PROBLEM TO WORK ON =>
Go through the material and copy every line in which "Student" appears.

START GIVEN DATA

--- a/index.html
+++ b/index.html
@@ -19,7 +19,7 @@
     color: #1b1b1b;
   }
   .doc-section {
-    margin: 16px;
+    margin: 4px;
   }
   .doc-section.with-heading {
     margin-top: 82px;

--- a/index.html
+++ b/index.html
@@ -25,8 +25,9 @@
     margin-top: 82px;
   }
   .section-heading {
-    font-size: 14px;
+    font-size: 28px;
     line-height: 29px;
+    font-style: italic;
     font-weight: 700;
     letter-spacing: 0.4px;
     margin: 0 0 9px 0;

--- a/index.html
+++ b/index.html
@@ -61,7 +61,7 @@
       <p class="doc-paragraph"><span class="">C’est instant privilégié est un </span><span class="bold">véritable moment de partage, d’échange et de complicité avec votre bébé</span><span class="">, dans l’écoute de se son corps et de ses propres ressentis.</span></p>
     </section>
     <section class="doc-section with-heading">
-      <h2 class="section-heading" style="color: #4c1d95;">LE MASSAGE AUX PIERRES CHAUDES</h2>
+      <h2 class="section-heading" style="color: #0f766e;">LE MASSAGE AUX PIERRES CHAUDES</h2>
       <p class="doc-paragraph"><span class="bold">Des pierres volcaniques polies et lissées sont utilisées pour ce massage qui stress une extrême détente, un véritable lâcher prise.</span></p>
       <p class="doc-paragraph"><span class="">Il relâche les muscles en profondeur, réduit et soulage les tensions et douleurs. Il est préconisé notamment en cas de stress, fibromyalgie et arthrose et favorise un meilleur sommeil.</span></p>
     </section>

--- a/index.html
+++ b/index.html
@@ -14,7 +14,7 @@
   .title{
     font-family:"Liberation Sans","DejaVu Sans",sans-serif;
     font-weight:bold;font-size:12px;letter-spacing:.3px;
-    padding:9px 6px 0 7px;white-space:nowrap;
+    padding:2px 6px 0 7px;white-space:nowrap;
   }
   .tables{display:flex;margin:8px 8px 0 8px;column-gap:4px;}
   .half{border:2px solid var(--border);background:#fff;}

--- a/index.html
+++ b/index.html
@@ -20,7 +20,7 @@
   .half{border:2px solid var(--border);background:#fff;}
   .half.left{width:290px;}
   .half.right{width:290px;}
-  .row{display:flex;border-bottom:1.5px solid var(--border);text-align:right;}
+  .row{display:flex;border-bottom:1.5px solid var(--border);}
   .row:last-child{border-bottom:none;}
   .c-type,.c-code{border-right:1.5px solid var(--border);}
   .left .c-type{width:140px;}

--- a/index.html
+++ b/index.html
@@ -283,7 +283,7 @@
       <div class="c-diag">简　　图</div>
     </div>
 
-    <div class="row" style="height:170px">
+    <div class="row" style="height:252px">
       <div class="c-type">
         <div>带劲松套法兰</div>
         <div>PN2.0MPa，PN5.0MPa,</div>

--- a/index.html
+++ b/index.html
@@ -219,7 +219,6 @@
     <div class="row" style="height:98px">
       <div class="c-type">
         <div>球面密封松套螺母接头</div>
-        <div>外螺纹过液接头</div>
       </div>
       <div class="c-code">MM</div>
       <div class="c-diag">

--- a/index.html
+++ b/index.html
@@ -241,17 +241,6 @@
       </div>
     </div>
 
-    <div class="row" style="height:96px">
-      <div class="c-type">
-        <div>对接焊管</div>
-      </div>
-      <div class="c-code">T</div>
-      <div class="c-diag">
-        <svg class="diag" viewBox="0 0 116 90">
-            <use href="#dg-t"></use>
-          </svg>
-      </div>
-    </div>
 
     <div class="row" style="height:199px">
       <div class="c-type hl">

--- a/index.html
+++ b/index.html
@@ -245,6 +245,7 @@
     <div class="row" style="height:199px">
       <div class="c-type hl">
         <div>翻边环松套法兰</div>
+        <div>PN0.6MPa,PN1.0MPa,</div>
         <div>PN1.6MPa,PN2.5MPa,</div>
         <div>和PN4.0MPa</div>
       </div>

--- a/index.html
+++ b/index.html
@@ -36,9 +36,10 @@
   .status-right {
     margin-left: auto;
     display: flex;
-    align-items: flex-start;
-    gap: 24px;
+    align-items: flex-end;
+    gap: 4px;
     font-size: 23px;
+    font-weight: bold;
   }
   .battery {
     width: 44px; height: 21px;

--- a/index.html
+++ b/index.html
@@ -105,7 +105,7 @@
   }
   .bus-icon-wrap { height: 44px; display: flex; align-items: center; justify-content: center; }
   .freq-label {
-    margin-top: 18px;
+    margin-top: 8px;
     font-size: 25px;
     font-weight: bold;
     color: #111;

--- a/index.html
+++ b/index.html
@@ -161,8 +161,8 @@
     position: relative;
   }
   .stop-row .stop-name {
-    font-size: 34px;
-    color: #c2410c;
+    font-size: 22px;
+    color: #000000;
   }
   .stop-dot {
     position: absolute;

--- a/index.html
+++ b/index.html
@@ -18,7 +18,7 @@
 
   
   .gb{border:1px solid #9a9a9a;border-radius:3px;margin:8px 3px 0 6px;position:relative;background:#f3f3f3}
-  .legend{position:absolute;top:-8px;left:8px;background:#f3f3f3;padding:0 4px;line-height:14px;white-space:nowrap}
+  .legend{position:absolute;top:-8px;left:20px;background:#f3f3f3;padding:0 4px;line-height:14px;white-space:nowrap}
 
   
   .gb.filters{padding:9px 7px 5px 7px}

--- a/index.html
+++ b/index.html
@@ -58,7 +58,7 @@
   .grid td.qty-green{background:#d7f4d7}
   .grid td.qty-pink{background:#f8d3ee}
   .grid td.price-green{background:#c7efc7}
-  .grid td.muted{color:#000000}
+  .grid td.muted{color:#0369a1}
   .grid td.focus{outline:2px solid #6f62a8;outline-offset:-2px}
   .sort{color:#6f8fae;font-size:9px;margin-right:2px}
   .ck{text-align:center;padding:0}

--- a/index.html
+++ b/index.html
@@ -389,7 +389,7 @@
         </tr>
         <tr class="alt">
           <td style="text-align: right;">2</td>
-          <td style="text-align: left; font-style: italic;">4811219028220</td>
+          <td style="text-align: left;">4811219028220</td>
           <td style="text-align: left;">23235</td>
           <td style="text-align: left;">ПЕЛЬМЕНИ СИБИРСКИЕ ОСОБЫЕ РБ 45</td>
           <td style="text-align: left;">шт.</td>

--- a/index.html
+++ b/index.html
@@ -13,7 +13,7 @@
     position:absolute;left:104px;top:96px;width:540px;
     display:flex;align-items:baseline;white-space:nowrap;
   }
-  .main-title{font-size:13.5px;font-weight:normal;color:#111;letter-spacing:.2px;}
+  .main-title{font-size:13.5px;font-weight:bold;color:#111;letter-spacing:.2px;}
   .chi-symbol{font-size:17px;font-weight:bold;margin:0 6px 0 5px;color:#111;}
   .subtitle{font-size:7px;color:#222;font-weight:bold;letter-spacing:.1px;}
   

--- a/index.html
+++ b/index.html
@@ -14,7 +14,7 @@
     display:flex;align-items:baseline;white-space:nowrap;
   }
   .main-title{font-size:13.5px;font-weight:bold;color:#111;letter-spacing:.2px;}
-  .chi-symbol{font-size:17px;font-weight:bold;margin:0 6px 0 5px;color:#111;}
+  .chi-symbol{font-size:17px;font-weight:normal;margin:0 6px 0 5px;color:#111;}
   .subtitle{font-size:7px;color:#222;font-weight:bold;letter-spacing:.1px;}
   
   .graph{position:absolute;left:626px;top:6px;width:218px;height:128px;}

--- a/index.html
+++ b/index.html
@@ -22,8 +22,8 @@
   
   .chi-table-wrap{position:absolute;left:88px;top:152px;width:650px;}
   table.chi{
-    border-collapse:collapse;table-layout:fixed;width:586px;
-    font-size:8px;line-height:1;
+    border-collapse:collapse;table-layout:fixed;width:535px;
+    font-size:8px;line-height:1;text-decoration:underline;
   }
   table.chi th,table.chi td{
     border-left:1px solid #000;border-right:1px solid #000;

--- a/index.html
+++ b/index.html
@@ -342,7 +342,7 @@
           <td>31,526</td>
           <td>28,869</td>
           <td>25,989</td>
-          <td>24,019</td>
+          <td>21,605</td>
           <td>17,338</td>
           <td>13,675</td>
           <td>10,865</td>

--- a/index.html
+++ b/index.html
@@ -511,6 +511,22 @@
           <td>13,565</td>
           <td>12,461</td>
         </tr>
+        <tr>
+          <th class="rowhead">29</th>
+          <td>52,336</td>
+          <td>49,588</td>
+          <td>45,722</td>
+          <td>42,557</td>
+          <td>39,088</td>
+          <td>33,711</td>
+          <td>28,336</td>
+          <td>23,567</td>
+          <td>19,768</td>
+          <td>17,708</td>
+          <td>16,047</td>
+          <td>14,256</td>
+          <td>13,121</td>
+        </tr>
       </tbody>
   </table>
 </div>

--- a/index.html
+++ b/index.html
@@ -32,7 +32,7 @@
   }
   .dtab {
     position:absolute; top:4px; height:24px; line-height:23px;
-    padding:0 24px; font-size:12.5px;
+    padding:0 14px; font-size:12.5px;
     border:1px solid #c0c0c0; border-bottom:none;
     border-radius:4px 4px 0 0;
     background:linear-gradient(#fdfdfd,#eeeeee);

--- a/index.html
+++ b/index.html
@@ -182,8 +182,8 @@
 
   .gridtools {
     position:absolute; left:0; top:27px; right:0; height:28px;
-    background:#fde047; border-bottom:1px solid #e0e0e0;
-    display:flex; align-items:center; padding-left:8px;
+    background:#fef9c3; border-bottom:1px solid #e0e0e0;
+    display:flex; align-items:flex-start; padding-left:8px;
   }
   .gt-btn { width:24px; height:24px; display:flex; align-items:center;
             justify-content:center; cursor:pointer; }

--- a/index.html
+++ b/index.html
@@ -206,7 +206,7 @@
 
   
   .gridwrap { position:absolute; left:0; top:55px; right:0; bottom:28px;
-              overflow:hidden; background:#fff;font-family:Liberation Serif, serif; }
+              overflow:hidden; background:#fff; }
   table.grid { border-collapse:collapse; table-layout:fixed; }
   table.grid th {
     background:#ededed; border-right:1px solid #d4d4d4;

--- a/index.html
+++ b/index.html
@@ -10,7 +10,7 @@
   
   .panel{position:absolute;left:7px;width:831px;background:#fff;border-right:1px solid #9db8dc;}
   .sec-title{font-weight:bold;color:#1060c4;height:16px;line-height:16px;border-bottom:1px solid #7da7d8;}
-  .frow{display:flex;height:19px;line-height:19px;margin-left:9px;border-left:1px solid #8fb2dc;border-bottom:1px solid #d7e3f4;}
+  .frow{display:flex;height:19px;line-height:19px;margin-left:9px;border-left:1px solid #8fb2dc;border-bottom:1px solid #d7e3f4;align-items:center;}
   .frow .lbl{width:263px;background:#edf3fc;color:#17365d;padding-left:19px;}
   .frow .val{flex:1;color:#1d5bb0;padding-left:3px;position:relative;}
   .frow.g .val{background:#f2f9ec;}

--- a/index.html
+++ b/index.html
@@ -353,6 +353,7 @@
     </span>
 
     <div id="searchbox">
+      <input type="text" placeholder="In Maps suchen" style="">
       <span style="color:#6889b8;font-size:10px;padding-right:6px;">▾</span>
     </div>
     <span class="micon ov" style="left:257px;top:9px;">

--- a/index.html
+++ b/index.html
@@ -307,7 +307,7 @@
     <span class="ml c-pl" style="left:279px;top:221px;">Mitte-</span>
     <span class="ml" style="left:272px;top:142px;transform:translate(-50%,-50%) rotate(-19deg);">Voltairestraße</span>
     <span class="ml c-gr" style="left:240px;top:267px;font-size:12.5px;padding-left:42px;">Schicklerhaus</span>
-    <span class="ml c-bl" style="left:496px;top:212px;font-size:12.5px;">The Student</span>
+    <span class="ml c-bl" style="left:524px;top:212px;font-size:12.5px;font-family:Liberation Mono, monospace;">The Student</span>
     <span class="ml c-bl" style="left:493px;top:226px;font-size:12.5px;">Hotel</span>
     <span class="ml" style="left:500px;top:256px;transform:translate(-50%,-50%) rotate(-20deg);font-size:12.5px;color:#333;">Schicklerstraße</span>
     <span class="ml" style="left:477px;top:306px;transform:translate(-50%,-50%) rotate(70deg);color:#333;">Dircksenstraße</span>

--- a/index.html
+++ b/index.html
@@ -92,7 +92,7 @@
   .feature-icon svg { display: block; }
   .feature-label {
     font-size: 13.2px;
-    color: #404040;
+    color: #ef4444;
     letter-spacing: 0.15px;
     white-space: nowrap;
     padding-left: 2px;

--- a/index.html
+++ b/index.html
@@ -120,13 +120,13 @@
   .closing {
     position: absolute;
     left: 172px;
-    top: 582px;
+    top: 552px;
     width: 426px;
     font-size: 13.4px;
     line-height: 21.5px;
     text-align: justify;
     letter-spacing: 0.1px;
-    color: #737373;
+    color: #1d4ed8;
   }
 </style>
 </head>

END GIVEN DATA

SOLUTION TO THIS EXERCISE =>
-    <span class="ml c-bl" style="left:496px;top:212px;font-size:12.5px;">The Student</span>
+    <span class="ml c-bl" style="left:524px;top:212px;font-size:12.5px;font-family:Liberation Mono, monospace;">The Student</span>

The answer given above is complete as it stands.